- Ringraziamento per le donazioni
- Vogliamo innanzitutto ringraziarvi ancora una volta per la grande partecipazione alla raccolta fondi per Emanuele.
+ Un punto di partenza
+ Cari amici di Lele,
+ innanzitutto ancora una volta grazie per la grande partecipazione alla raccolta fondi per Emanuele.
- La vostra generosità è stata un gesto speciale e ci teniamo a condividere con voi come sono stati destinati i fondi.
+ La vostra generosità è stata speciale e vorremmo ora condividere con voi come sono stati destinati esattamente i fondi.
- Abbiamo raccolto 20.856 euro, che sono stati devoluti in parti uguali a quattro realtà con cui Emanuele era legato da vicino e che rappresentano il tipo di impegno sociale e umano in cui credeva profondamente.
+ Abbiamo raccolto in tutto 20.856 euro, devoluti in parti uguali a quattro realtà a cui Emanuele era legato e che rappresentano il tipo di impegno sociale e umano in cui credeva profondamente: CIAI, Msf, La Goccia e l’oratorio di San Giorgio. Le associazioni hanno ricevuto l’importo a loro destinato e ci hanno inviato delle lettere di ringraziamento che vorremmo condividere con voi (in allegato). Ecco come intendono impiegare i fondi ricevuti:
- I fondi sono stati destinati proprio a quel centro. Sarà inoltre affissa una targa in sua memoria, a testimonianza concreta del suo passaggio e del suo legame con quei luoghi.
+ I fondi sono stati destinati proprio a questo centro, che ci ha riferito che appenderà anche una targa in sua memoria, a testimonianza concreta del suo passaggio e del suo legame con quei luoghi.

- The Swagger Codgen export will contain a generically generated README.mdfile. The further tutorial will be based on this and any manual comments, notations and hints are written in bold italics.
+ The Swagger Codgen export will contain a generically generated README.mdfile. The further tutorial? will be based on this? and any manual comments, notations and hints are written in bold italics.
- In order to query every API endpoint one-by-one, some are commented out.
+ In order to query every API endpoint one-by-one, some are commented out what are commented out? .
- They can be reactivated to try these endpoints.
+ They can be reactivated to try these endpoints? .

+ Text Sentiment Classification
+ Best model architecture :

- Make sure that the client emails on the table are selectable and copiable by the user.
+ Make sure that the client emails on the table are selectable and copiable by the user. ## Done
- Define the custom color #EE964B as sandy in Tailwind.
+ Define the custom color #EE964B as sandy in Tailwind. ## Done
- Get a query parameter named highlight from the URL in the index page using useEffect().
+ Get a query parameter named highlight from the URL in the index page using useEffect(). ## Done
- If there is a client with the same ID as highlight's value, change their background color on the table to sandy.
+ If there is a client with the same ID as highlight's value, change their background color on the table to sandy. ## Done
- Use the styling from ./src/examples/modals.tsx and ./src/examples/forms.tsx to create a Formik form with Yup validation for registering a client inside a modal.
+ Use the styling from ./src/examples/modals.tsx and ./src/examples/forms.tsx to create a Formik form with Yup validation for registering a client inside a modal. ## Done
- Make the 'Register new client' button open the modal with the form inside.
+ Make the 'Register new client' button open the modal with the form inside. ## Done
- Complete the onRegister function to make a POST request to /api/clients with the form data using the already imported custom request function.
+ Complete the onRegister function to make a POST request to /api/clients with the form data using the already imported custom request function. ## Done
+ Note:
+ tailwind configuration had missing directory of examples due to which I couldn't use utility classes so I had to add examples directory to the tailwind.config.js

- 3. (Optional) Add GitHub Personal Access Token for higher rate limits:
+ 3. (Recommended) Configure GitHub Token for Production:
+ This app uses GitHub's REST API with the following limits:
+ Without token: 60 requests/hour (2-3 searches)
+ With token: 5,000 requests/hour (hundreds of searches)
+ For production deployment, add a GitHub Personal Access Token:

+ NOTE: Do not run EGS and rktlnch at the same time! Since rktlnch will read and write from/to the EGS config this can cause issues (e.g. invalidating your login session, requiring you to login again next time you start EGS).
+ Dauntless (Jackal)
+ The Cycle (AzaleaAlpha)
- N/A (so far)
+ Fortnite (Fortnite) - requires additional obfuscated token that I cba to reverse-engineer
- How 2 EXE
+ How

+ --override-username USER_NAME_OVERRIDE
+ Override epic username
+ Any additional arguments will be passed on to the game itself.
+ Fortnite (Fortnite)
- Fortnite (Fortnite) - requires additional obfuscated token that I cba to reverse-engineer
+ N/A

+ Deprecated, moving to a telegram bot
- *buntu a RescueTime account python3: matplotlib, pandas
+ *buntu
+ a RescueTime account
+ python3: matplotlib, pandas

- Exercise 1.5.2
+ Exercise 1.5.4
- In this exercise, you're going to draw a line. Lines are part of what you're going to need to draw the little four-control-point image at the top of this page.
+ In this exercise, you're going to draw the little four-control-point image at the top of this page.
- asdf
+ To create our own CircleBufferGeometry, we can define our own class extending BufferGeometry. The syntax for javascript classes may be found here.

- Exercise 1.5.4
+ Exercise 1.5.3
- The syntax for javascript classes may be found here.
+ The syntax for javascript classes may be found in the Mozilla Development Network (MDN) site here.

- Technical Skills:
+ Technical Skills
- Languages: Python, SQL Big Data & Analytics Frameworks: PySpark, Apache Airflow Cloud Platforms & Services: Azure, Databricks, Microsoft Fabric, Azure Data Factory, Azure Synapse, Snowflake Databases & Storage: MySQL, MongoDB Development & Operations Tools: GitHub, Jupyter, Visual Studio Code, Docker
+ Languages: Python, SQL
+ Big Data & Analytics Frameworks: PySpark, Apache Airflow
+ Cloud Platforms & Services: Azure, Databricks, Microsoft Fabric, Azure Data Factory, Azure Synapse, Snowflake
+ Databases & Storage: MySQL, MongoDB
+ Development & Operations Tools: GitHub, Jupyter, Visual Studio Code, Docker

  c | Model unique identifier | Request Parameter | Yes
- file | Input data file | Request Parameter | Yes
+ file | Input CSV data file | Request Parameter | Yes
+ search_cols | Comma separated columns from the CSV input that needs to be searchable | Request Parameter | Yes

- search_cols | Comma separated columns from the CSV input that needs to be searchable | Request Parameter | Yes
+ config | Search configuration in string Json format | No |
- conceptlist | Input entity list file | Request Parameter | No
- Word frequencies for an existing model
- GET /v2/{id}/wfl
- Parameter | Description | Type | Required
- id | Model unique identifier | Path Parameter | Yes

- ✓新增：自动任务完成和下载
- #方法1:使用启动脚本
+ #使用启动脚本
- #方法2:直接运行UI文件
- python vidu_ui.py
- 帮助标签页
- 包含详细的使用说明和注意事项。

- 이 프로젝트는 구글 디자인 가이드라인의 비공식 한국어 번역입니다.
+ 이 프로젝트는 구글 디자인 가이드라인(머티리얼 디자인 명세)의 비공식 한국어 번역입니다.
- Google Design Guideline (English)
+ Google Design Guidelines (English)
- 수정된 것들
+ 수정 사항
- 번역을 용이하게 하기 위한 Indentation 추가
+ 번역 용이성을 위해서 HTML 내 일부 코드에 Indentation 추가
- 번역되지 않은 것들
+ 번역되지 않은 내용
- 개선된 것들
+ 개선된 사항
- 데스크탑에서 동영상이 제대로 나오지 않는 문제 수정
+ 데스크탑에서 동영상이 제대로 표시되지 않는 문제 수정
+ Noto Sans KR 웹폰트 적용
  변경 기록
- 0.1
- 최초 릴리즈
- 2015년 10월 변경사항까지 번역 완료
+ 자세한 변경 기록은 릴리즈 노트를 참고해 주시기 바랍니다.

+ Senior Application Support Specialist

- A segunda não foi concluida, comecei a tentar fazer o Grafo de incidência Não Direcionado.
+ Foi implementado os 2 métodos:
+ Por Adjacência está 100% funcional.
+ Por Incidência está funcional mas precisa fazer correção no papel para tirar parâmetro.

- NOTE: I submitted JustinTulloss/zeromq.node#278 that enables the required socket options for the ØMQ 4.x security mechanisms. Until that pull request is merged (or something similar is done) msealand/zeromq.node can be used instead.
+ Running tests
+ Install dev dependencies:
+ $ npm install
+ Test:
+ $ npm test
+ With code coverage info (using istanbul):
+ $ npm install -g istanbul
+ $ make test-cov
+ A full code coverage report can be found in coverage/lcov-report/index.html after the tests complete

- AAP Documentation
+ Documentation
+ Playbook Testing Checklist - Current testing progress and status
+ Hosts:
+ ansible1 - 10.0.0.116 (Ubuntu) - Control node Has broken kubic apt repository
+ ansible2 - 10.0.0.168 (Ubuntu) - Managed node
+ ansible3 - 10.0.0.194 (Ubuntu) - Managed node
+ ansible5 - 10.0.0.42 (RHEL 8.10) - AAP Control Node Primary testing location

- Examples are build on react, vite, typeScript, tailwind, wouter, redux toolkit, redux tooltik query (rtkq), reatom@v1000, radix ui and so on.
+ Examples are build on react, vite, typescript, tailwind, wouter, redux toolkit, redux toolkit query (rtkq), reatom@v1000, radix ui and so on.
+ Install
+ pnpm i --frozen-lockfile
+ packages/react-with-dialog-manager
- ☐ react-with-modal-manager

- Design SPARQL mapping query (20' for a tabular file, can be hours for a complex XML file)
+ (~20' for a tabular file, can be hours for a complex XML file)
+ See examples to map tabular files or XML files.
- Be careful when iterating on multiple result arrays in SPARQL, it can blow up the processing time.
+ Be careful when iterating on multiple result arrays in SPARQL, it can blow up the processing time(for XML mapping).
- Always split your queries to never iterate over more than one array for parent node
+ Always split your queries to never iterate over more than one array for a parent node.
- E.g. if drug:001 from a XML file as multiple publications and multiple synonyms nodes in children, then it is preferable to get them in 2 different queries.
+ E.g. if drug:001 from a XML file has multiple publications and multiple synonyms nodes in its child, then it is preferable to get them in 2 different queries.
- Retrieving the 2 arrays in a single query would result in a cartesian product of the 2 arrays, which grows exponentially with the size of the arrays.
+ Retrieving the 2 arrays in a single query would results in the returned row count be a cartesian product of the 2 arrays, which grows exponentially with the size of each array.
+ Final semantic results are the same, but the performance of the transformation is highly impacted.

- _Your assignment_
Give again, unchanged, the lines running from the top of the material above through the line that has "- Abbiamo raccolto", and nothing more.

- _Exercise solution_
- Ringraziamento per le donazioni
- Vogliamo innanzitutto ringraziarvi ancora una volta per la grande partecipazione alla raccolta fondi per Emanuele.
+ Un punto di partenza
+ Cari amici di Lele,
+ innanzitutto ancora una volta grazie per la grande partecipazione alla raccolta fondi per Emanuele.
- La vostra generosità è stata un gesto speciale e ci teniamo a condividere con voi come sono stati destinati i fondi.
+ La vostra generosità è stata speciale e vorremmo ora condividere con voi come sono stati destinati esattamente i fondi.
- Abbiamo raccolto 20.856 euro, che sono stati devoluti in parti uguali a quattro realtà con cui Emanuele era legato da vicino e che rappresentano il tipo di impegno sociale e umano in cui credeva profondamente.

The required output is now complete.